Zee’s FY17 annual report highlights weak earnings to cash flow conversion of 79% with increase in cash conversion cycle to 267 days (FY16: 231 days). This is primarily due to increase in inventory, primarily movie rights, which increased from Rs 13.2bn in FY16 to Rs 16.8bn, and higher advances of Rs 8.6b, 13% of net worth , FY16: Rs 5.6bn. Zee’s aggressive accounting on amortisation of media content continued. We believe aggressive investment in movie rights acquisition will result in higher front-ending of profits. Non-core assets stood at Rs 41.7bn, 63% of net worth, yielding returns of 4.6%, which dragged RoCK to 26.7% despite high RoIL of 40.8%.

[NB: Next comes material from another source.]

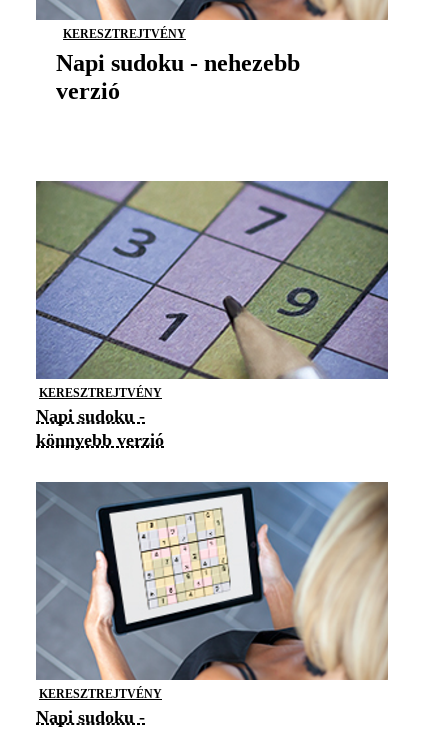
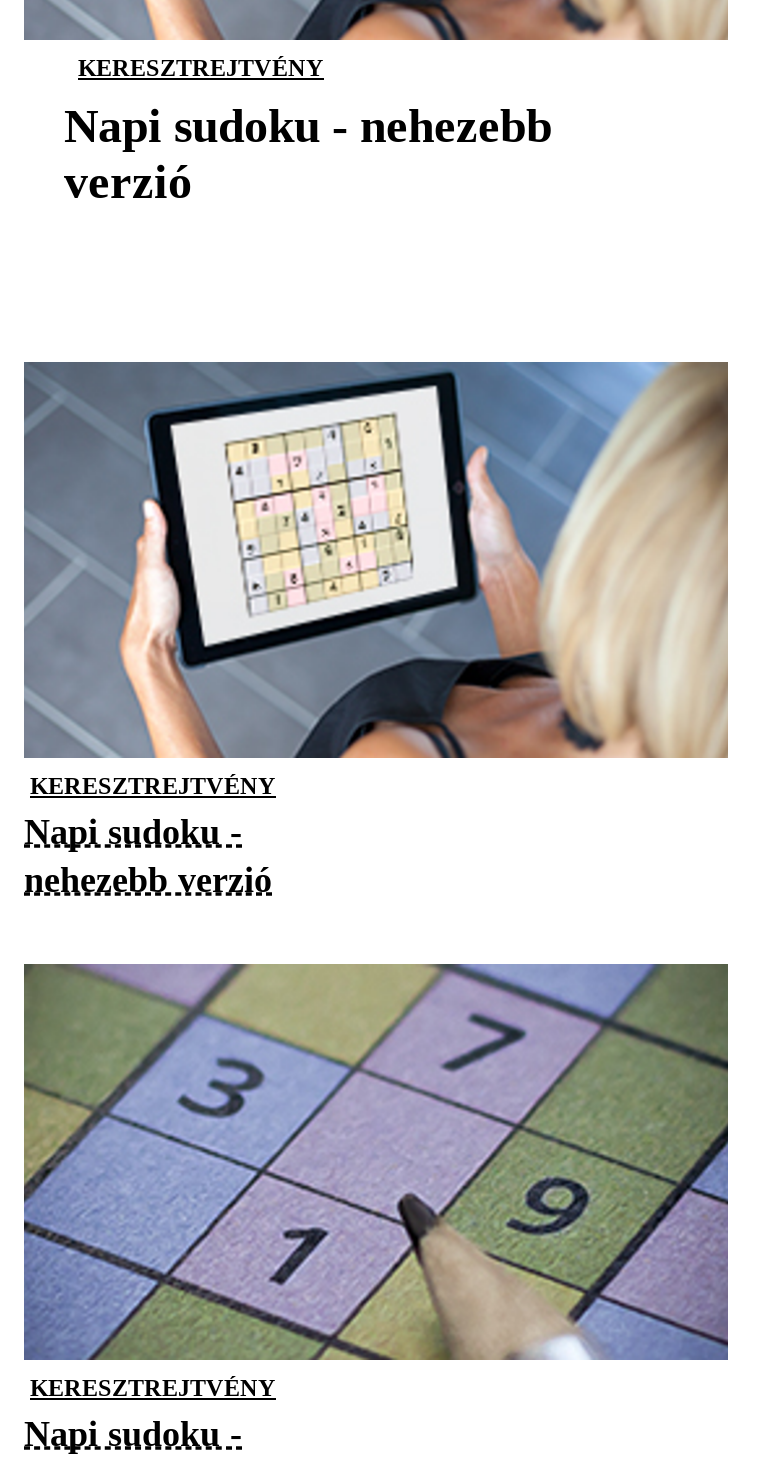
moved down: [image]

- könnyebb verzió
+ nehezebb verzió

moved up: [image]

Revenue grew 11% to Rs 64bn, with advertisement revenue growing 9% (FY16: 26%) due to industry slowdown and subscription revenue rising 11%. EBITDA margin increased 390bp to 29.9%, but PAT margin (adjusted for gain on Sports business) remained flat at 15.5% due to fair valuation loss on financial instruments of Rs 2.2bn.
Adjusted for profit on the sale of the sports business, the effective tax rate increased to 40.5% , FY16: 39.1%. This is primarily on account of fair valuation loss on preference shares, which is non-tax deductible. We believe Zee’s tax rates may remain higher than the marginal tax rate until these preference shares are not redeemed.
We believe a higher amortisation period leads to front-ending of profits, as significant revenue is realised on initial telecast. Zee has made high investment in programming rights, primarily movies, during FY17.
As at FY17, non-core assets stood at Rs 41.7b, 62% of net worth, including proceeds of Rs 18.4b on the sale of sports business; generating a yield of 4.6%. Of this, Rs 4b was invested in Poseidon Opportunities Fund, Rs 0.4bn in Morpheus Media Fund, and Rs 1.3bn in 17% NCCD of SSGD; Rs 26.1bn was held as cash. High investment in non-core assets dragged RoCK, which was maintained at 26.7%.